Version comparison data:

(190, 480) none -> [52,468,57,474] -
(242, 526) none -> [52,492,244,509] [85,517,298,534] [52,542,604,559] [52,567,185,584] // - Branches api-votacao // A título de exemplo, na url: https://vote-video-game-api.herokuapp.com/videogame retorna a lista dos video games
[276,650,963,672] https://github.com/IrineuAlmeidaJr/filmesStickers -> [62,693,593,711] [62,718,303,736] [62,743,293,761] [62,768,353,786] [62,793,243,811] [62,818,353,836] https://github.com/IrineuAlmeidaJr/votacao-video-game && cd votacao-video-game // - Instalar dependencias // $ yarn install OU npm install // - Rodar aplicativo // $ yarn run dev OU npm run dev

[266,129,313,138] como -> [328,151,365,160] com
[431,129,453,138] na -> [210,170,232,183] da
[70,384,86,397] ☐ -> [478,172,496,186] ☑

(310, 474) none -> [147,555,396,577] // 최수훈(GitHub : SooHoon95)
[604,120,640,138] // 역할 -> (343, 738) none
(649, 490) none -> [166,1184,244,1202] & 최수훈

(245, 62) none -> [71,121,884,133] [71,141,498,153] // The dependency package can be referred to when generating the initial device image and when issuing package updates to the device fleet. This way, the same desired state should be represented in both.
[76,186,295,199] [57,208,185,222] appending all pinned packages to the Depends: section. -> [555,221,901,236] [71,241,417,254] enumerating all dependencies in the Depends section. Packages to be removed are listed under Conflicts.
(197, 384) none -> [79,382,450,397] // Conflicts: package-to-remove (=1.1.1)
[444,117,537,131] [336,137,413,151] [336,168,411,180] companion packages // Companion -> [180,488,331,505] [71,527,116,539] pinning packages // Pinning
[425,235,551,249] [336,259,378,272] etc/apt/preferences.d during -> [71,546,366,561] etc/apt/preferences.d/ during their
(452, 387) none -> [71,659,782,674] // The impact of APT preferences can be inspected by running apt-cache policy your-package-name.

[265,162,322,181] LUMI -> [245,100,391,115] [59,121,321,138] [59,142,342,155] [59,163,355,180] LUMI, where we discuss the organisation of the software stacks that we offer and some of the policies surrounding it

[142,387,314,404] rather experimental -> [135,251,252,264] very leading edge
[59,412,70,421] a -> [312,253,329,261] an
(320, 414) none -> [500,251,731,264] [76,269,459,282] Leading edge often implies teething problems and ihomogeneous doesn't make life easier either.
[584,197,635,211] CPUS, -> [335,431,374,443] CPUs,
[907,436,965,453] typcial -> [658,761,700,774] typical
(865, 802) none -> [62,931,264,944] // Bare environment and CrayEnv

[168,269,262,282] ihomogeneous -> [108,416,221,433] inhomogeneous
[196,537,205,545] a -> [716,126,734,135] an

**What you are asked to do:** Write an exact transcription of every entry above.

**Problem solution:**
(190, 480) none -> [52,468,57,474] -
(242, 526) none -> [52,492,244,509] [85,517,298,534] [52,542,604,559] [52,567,185,584] // - Branches api-votacao // A título de exemplo, na url: https://vote-video-game-api.herokuapp.com/videogame retorna a lista dos video games
[276,650,963,672] https://github.com/IrineuAlmeidaJr/filmesStickers -> [62,693,593,711] [62,718,303,736] [62,743,293,761] [62,768,353,786] [62,793,243,811] [62,818,353,836] https://github.com/IrineuAlmeidaJr/votacao-video-game && cd votacao-video-game // - Instalar dependencias // $ yarn install OU npm install // - Rodar aplicativo // $ yarn run dev OU npm run dev

[266,129,313,138] como -> [328,151,365,160] com
[431,129,453,138] na -> [210,170,232,183] da
[70,384,86,397] ☐ -> [478,172,496,186] ☑

(310, 474) none -> [147,555,396,577] // 최수훈(GitHub : SooHoon95)
[604,120,640,138] // 역할 -> (343, 738) none
(649, 490) none -> [166,1184,244,1202] & 최수훈

(245, 62) none -> [71,121,884,133] [71,141,498,153] // The dependency package can be referred to when generating the initial device image and when issuing package updates to the device fleet. This way, the same desired state should be represented in both.
[76,186,295,199] [57,208,185,222] appending all pinned packages to the Depends: section. -> [555,221,901,236] [71,241,417,254] enumerating all dependencies in the Depends section. Packages to be removed are listed under Conflicts.
(197, 384) none -> [79,382,450,397] // Conflicts: package-to-remove (=1.1.1)
[444,117,537,131] [336,137,413,151] [336,168,411,180] companion packages // Companion -> [180,488,331,505] [71,527,116,539] pinning packages // Pinning
[425,235,551,249] [336,259,378,272] etc/apt/preferences.d during -> [71,546,366,561] etc/apt/preferences.d/ during their
(452, 387) none -> [71,659,782,674] // The impact of APT preferences can be inspected by running apt-cache policy your-package-name.

[265,162,322,181] LUMI -> [245,100,391,115] [59,121,321,138] [59,142,342,155] [59,163,355,180] LUMI, where we discuss the organisation of the software stacks that we offer and some of the policies surrounding it

[142,387,314,404] rather experimental -> [135,251,252,264] very leading edge
[59,412,70,421] a -> [312,253,329,261] an
(320, 414) none -> [500,251,731,264] [76,269,459,282] Leading edge often implies teething problems and ihomogeneous doesn't make life easier either.
[584,197,635,211] CPUS, -> [335,431,374,443] CPUs,
[907,436,965,453] typcial -> [658,761,700,774] typical
(865, 802) none -> [62,931,264,944] // Bare environment and CrayEnv

[168,269,262,282] ihomogeneous -> [108,416,221,433] inhomogeneous
[196,537,205,545] a -> [716,126,734,135] an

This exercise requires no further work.